* INSTRUCTIONS TO FOLLOW: Look through the records and copy every line in which "cursor" appears.

* THE RECORDS:
• • • • •

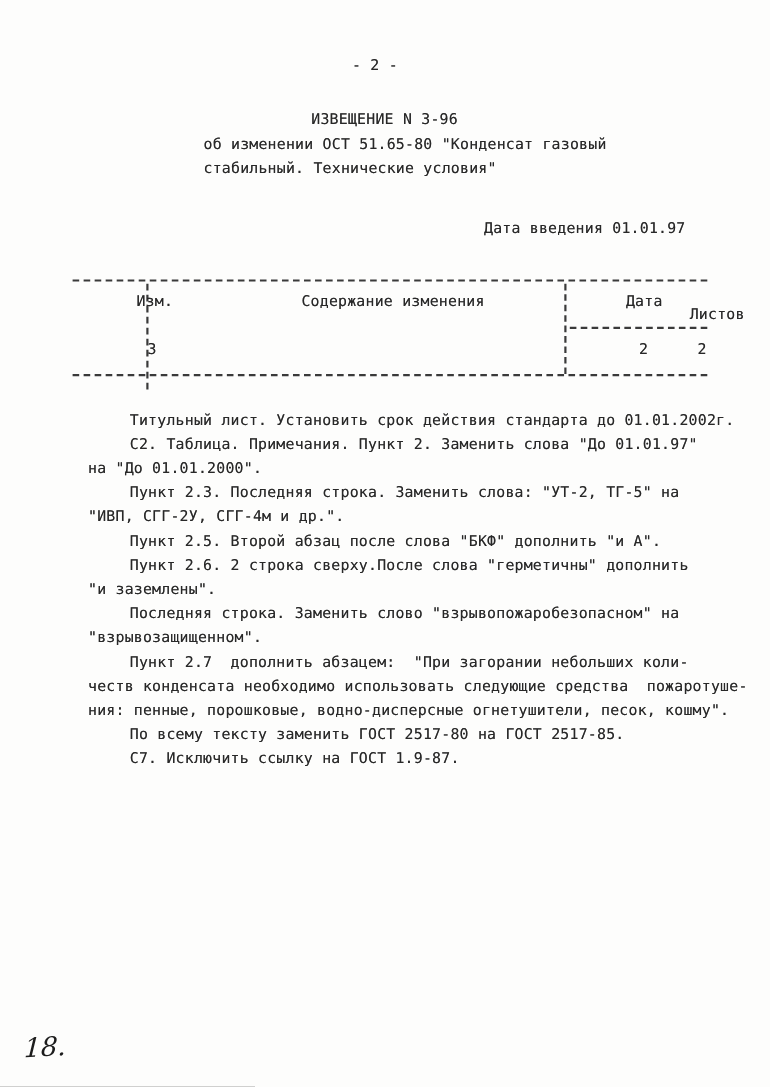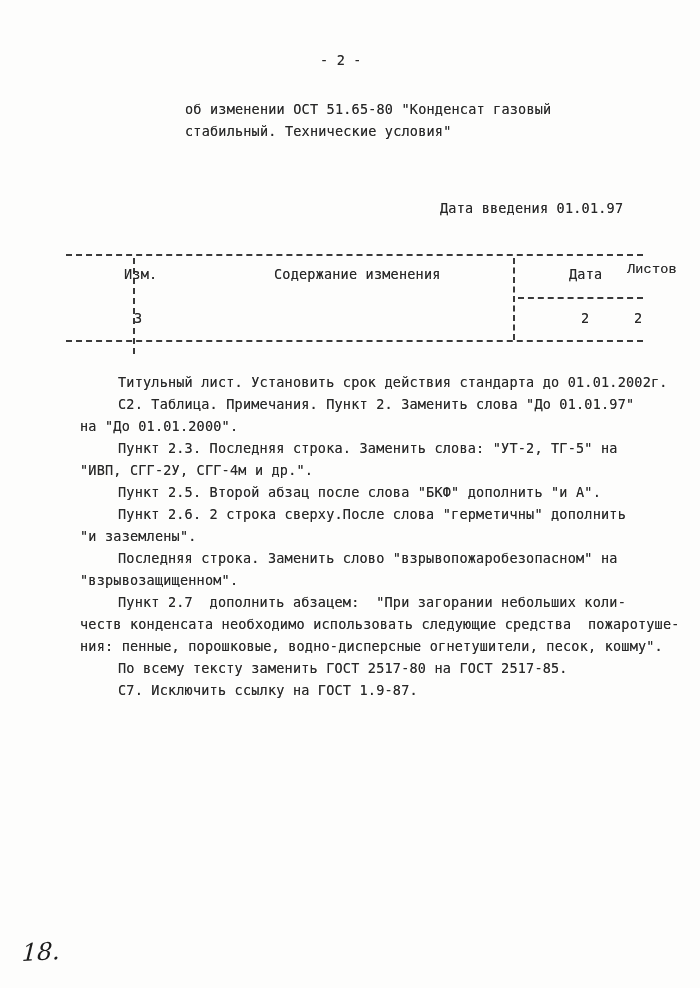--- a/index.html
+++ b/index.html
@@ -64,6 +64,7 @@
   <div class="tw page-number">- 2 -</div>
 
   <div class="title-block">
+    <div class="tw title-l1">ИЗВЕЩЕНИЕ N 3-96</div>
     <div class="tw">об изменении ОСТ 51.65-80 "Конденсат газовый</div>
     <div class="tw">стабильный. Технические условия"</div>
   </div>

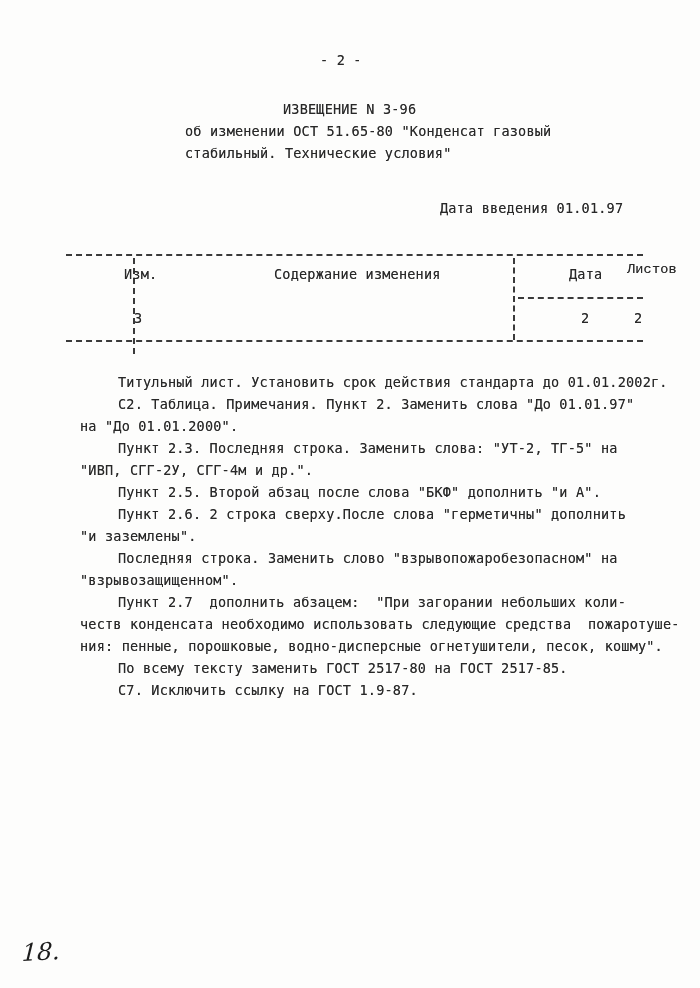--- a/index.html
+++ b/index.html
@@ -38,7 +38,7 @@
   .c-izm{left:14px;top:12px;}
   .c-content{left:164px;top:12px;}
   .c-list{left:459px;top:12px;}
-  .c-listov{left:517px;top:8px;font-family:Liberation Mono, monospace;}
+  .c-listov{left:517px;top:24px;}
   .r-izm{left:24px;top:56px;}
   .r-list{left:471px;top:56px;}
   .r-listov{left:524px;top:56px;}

• • • • •

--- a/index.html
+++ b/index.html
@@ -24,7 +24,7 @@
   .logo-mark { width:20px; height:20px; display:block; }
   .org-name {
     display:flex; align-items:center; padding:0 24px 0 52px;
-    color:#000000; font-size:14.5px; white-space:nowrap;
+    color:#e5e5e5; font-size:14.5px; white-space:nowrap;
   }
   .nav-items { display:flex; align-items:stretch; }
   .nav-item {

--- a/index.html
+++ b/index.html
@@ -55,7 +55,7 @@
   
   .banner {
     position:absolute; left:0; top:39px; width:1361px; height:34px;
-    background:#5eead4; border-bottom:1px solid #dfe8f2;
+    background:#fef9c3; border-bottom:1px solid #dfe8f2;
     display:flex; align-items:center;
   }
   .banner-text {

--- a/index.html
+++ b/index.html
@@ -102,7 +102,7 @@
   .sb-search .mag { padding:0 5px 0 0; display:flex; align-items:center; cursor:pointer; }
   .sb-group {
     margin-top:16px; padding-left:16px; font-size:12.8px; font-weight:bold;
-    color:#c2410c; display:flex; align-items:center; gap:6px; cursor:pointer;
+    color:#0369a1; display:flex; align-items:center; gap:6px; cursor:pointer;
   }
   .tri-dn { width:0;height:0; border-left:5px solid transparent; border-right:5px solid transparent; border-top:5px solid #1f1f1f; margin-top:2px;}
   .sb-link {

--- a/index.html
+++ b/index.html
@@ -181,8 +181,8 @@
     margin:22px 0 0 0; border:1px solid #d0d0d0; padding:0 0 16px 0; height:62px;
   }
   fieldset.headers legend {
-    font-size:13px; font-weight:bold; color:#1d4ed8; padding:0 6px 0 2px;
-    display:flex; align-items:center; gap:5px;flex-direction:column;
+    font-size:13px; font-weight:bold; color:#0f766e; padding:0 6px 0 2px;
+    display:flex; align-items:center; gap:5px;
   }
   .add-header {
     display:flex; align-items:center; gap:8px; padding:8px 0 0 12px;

• • • • •

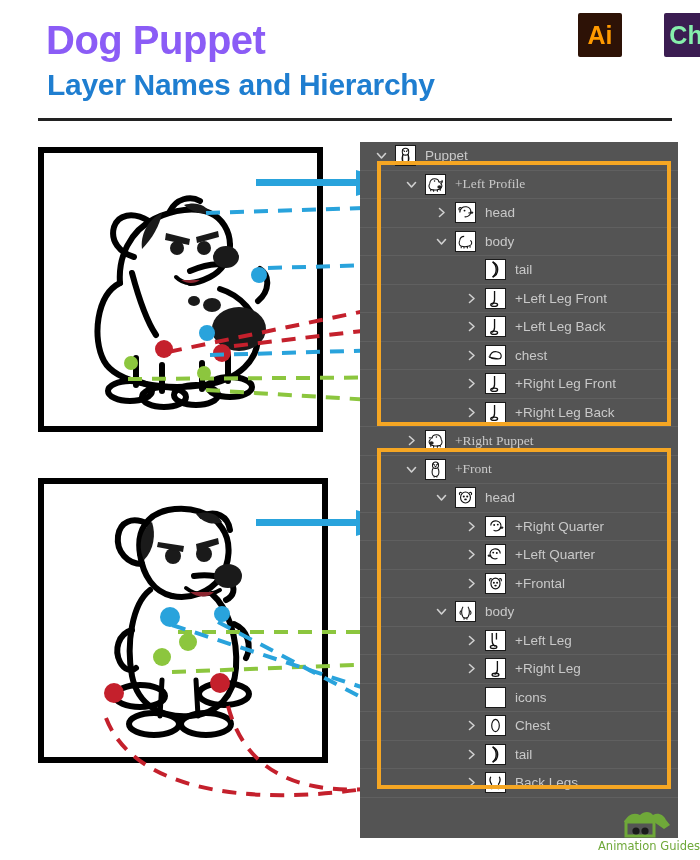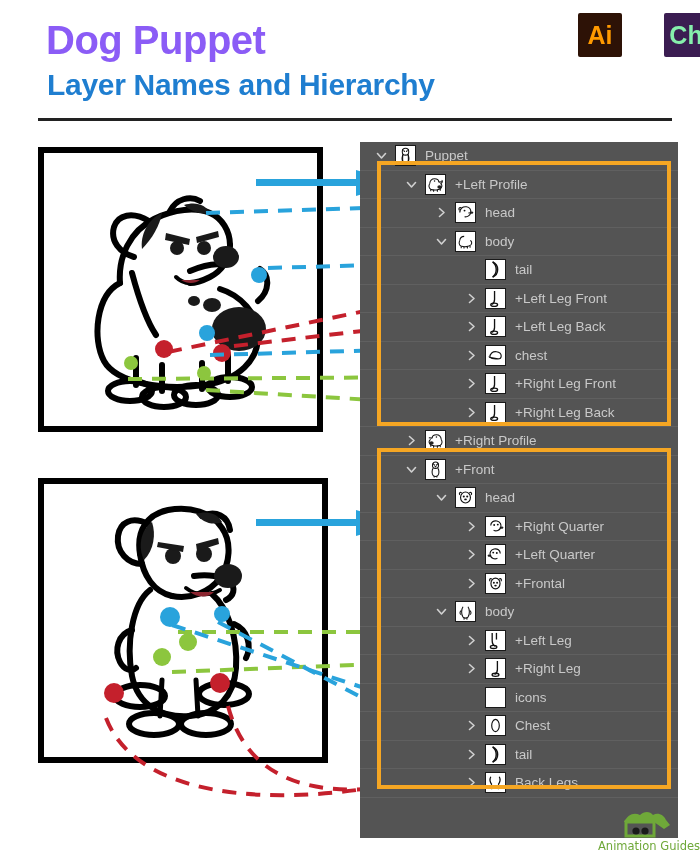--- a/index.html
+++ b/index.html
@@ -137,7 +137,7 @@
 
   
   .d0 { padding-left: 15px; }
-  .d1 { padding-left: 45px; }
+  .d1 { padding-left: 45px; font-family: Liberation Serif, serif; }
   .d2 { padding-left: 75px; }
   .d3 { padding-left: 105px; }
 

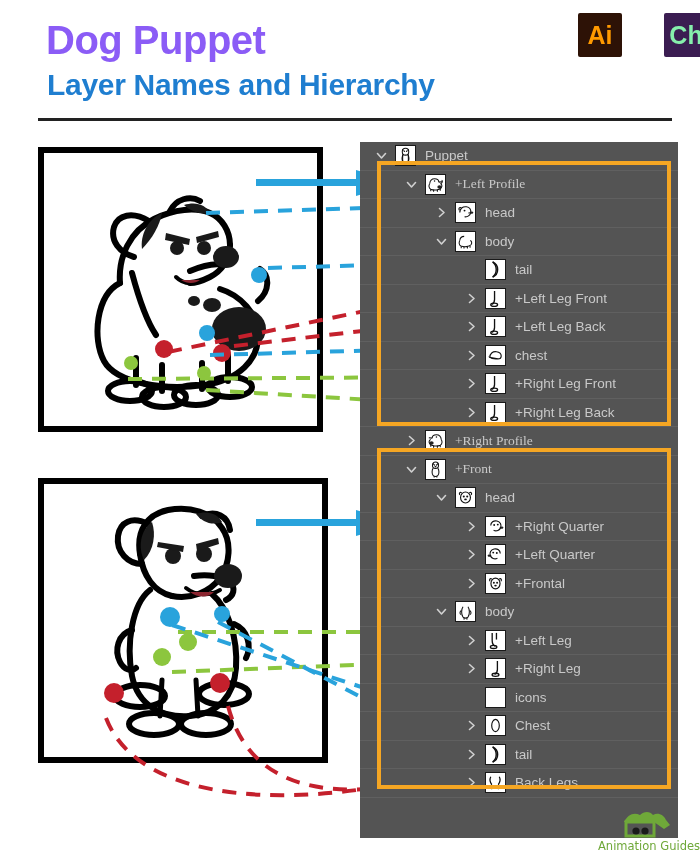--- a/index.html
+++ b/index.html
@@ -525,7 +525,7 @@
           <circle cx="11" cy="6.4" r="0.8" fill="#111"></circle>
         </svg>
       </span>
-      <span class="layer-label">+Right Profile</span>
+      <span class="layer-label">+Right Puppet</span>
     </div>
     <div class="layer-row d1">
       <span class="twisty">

• • • • •

* TASK RESPONSE:
   .sb-search .mag { padding:0 5px 0 0; display:flex; align-items:center; cursor:pointer; }
-    color:#c2410c; display:flex; align-items:center; gap:6px; cursor:pointer;
+    color:#0369a1; display:flex; align-items:center; gap:6px; cursor:pointer;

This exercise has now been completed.